After a brief hiatus from PrattleNog, I am back to share the most recent lesson that my toddler Mac has taught me about adult learning: We often need to select the right tools to help us learn.
Mac has discovered the importance of a box full of learning tools — the tape measure helps him determine how long or wide something is; the wrench helps him know if something is secured tightly; and the hammer? Well, as Mac warns us every time he picks up his little toy hammer, “I’m going to be a little loud now.” I like to believe that somewhere in there the hammer is helping him learn about force (for better or worse, though nothing has been broken . . . yet).
One learning tool that we suggest to our PLA students is the Mind Map. Mind Maps help you organize your ideas visually and map them out, which can then help you figure out how to organize them in writing or for a presentation — or just organize them in your own head!

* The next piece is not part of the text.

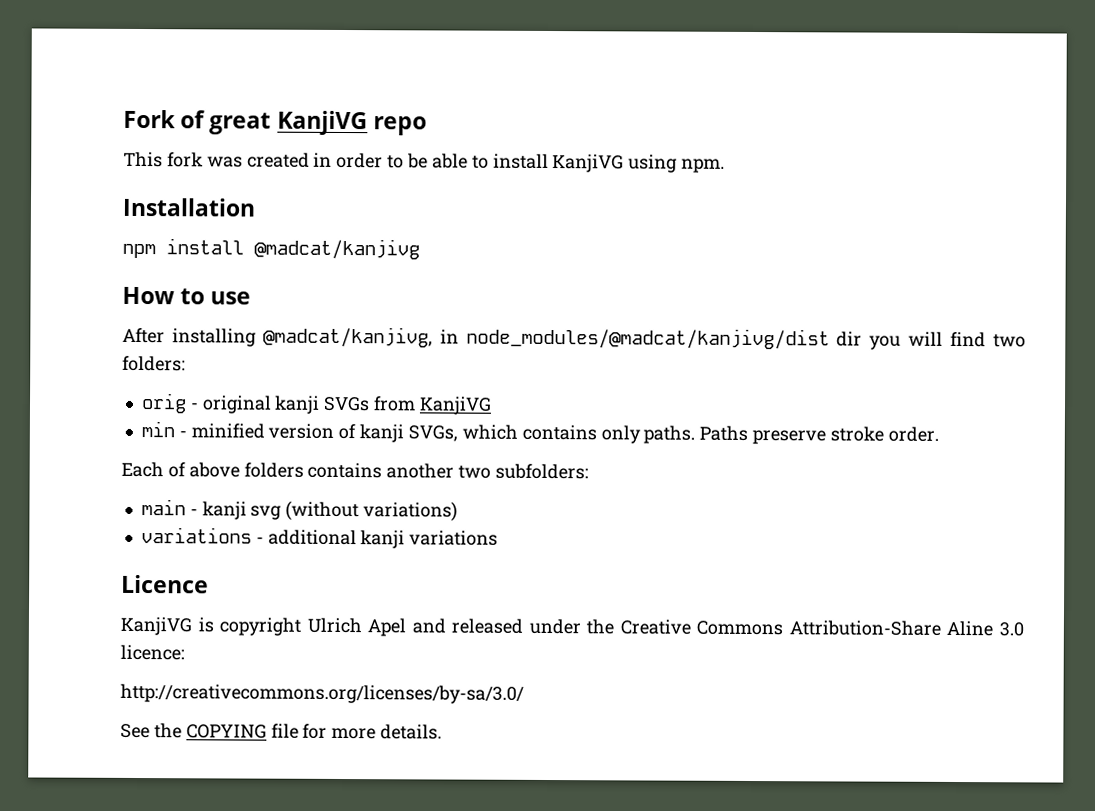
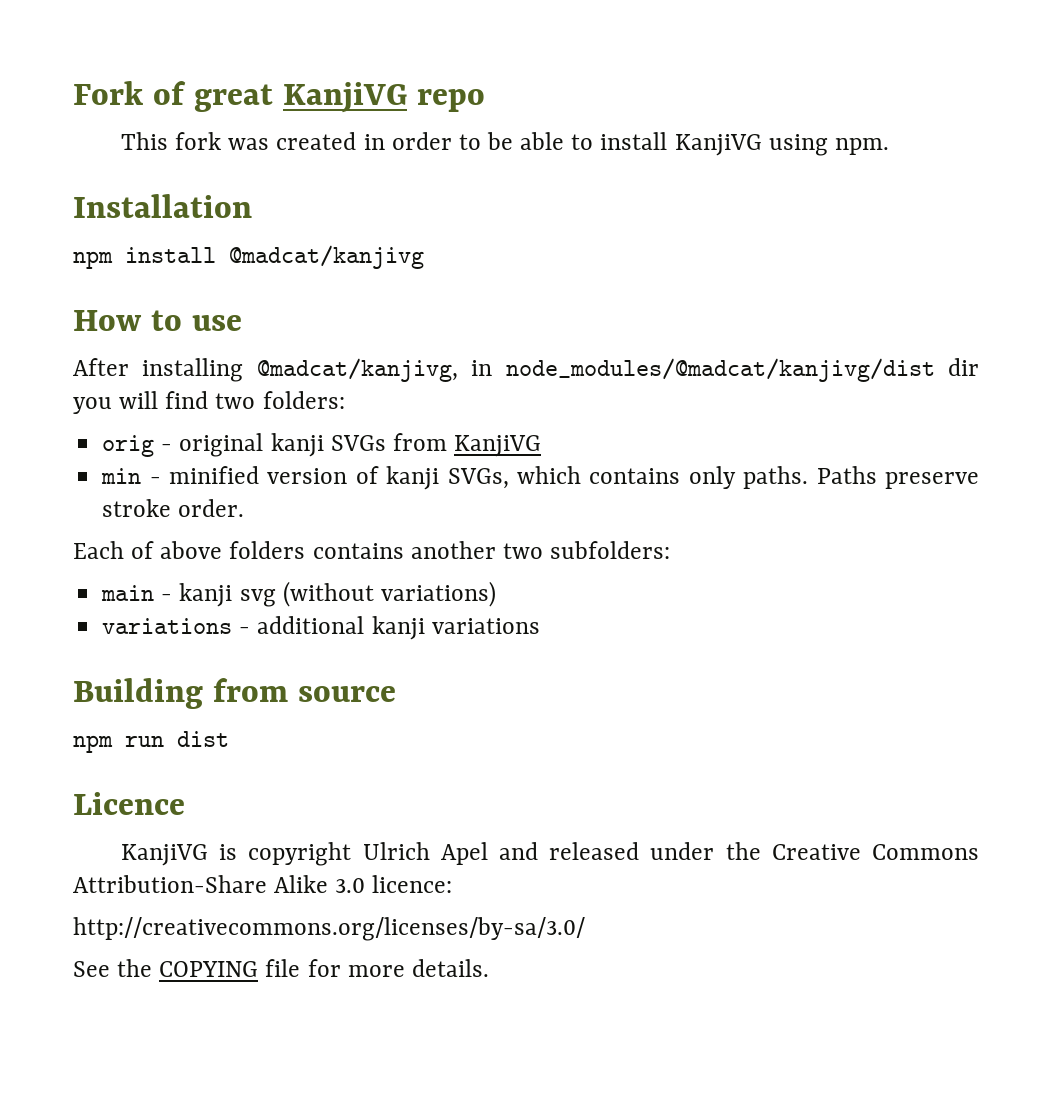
(499, 538) none -> [73,678,396,709] [73,731,229,753] // Building from source // npm run dist
[946,620,994,637] Aline -> [274,875,329,893] Alike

I think ideas floating around in our heads are often like a bunch of jumbled clothes in a basket of laundry; you have to sort them to make sense of what is there and how they work together (or don’t!). In PLA, students use Mind Maps to brainstorm their existing knowledge about a topic to get an organized inventory of what they know and to determine how to structure an essay accordingly.
Mind Maps — and other kinds of learning tools — can help us sort, organize, and identify what we’re learning. They can help us articulate our knowledge and experience to others. Like Mac’s wrench, they can help us ensure that an idea we’re trying to convey to ourselves or others is secured tightly. And, like Mac’s hammer, they may help us articulate these ideas with “force.”
So think about this: What are the learning tools in your toolbox?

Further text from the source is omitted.